Source data:
*** Block opens ***
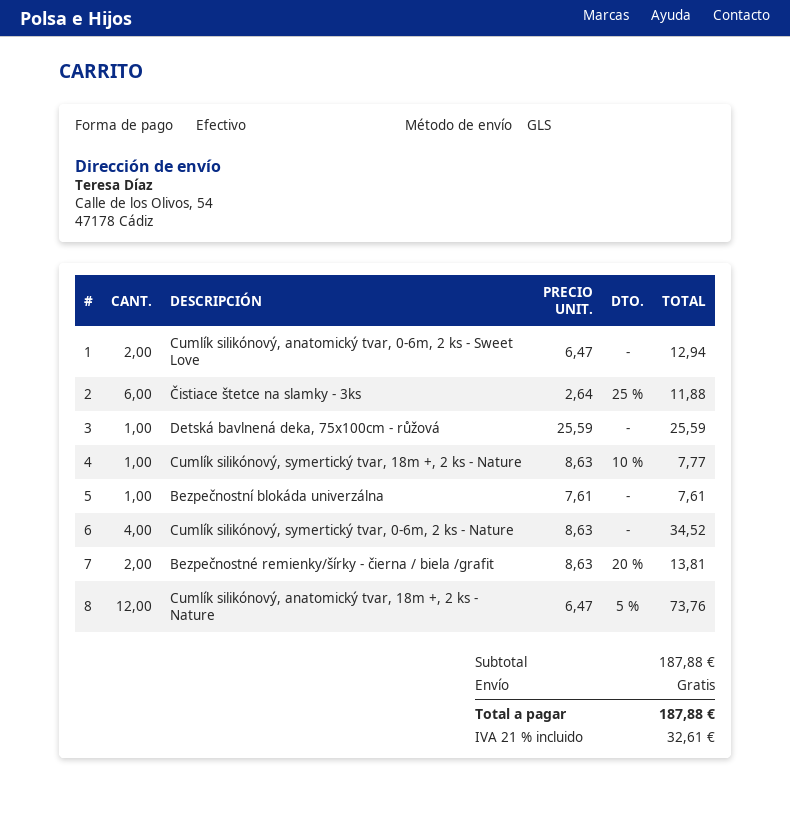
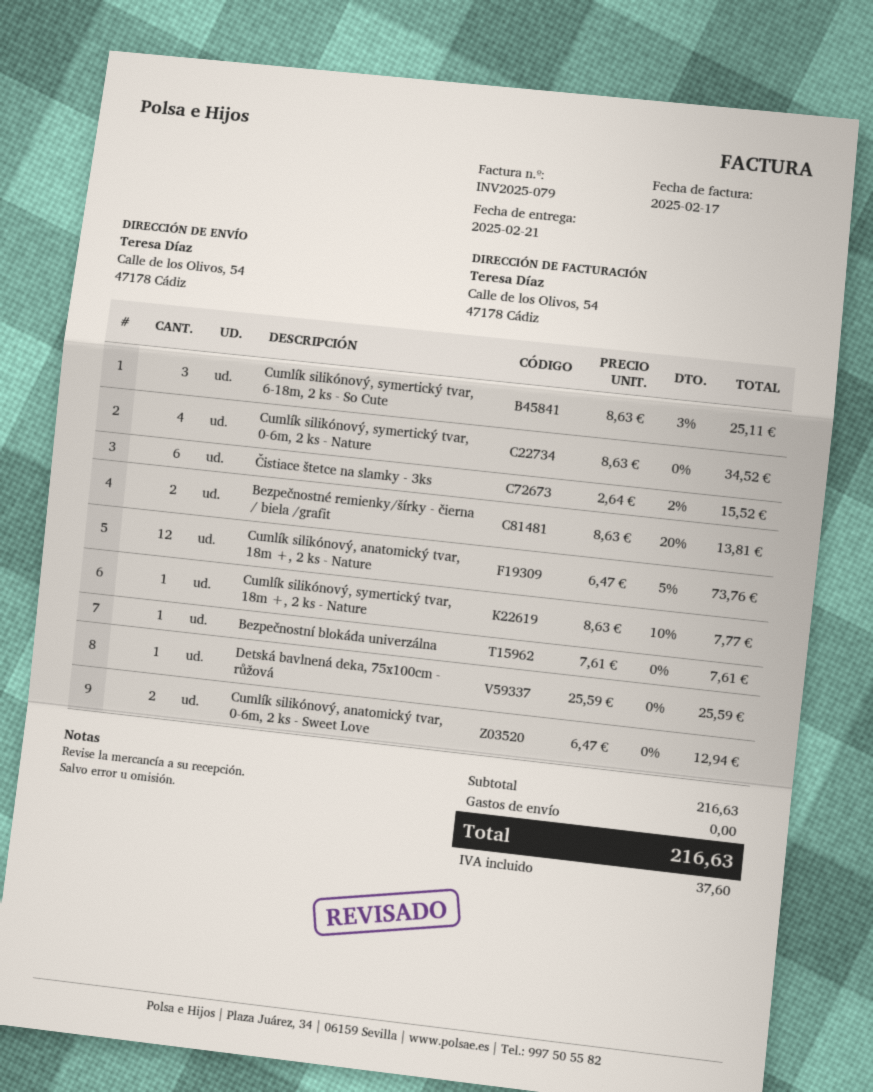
Čistiace štetce na slamky - 3ks: 6 x 2.64 - 25% = 11.88 -> 6 x 2.64 - 2% = 15.52
Cumlík silikónový, symertický tvar, 6-18m, 2 ks - So Cute: none -> 3 x 8.63 - 3% = 25.11
subtotal: 187.88 -> 216.63
tax: 32.61 -> 37.60
total: 187.88 -> 216.63

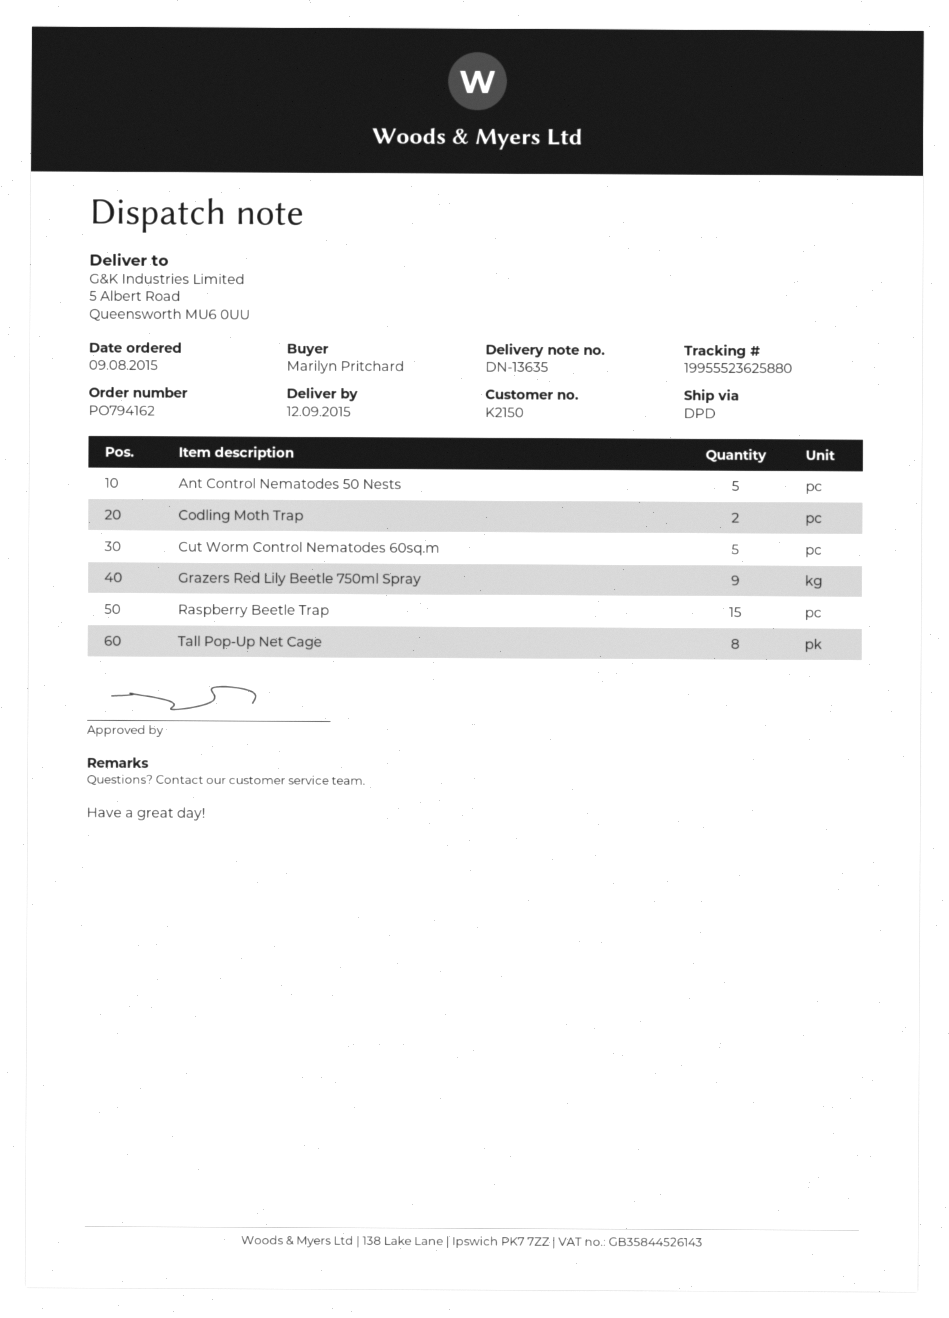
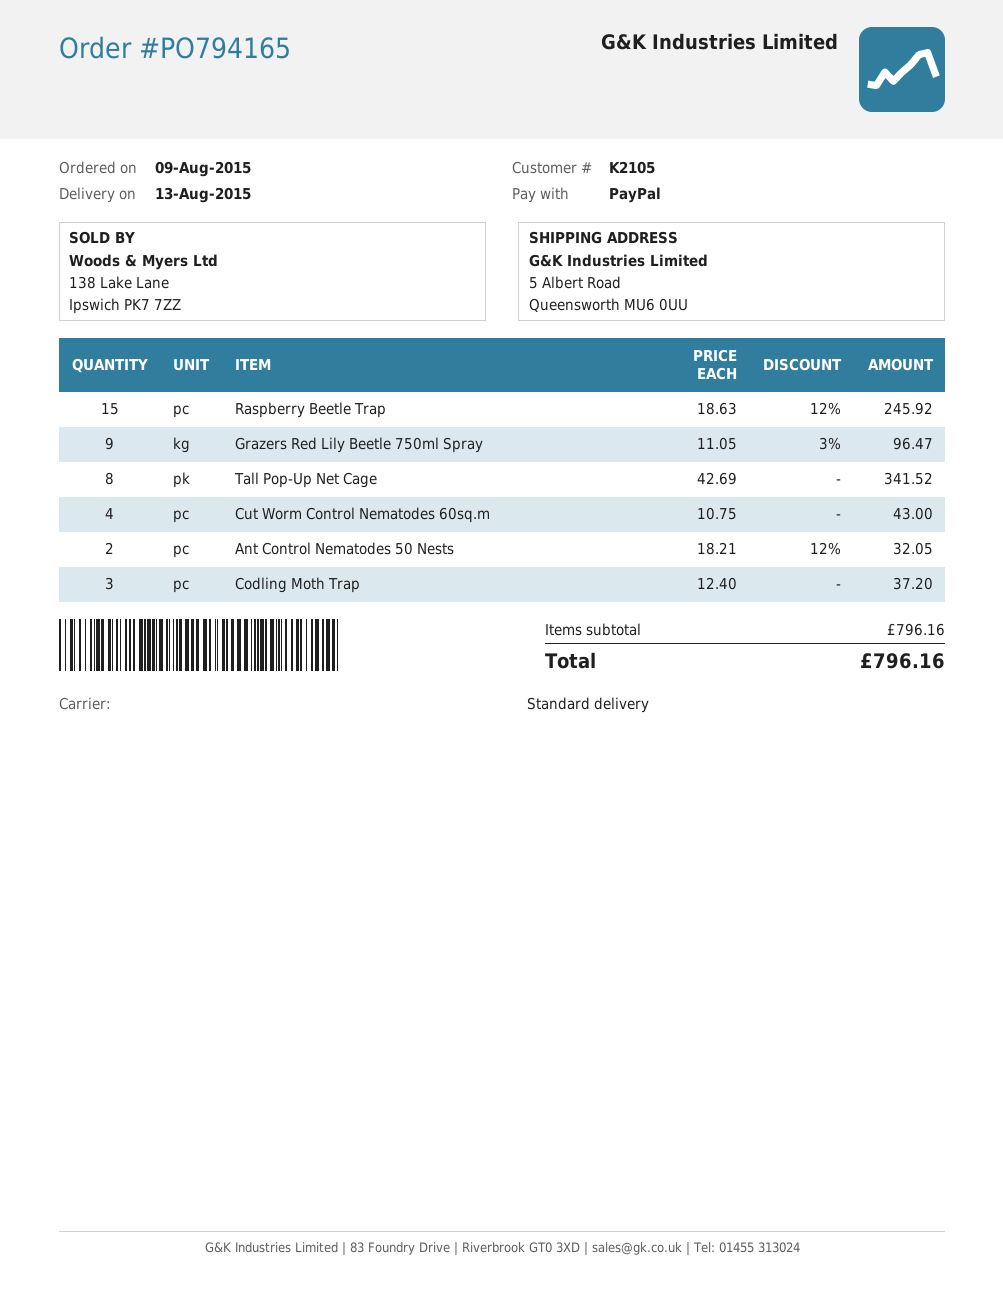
order number: PO794162 -> PO794165
delivery date: 2015-09-12 -> 2015-08-13
customer number: K2150 -> K2105
shipping method: DPD -> standard
Ant Control Nematodes 50 Nests: 5 -> 2
Codling Moth Trap: 2 -> 3
Cut Worm Control Nematodes 60sq.m: 5 -> 4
*** Block closes ***
Work item:
Without including any picture, set down the listing above exactly as it appears.

Task response:
Čistiace štetce na slamky - 3ks: 6 x 2.64 - 25% = 11.88 -> 6 x 2.64 - 2% = 15.52
Cumlík silikónový, symertický tvar, 6-18m, 2 ks - So Cute: none -> 3 x 8.63 - 3% = 25.11
subtotal: 187.88 -> 216.63
tax: 32.61 -> 37.60
total: 187.88 -> 216.63

order number: PO794162 -> PO794165
delivery date: 2015-09-12 -> 2015-08-13
customer number: K2150 -> K2105
shipping method: DPD -> standard
Ant Control Nematodes 50 Nests: 5 -> 2
Codling Moth Trap: 2 -> 3
Cut Worm Control Nematodes 60sq.m: 5 -> 4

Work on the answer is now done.